- [Task statement]
Note each line of the listing that contains the string "Down", and copy it.

[Task material]

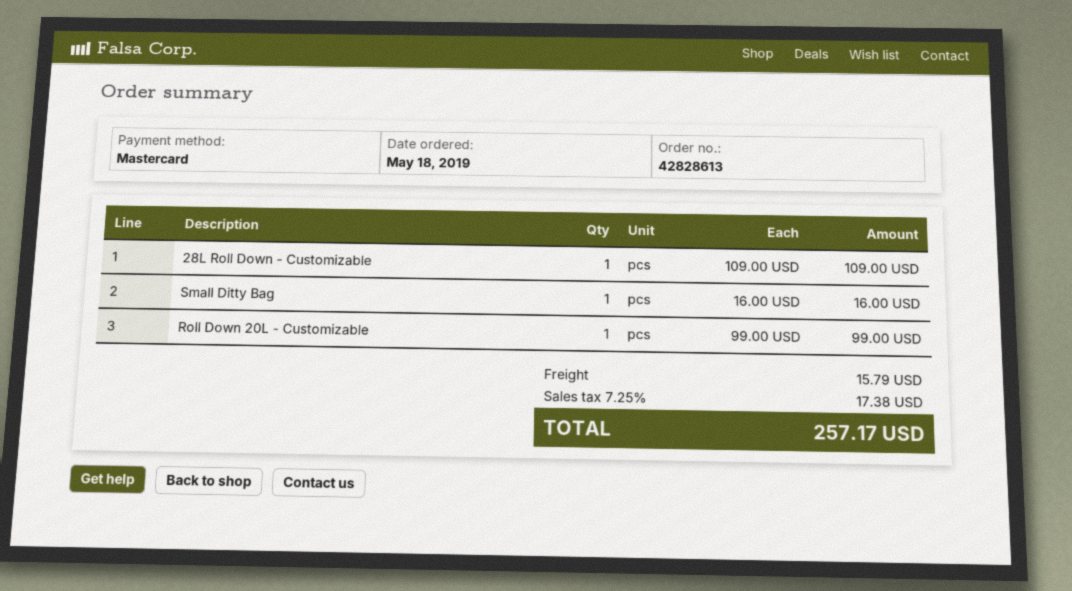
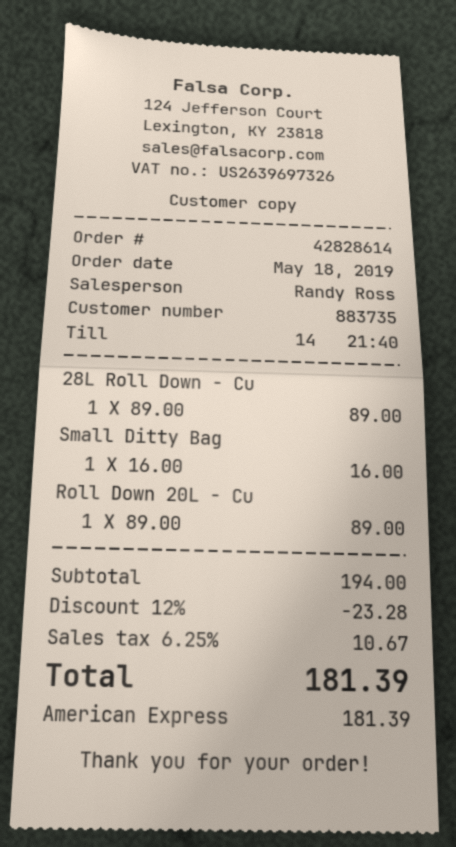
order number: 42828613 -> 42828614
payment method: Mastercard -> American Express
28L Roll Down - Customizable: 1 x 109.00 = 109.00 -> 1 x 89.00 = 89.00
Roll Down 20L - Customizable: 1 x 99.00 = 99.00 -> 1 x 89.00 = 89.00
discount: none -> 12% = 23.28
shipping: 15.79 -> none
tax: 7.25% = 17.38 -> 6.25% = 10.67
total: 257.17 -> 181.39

[/Task material]

- [Completed task]
28L Roll Down - Customizable: 1 x 109.00 = 109.00 -> 1 x 89.00 = 89.00
Roll Down 20L - Customizable: 1 x 99.00 = 99.00 -> 1 x 89.00 = 89.00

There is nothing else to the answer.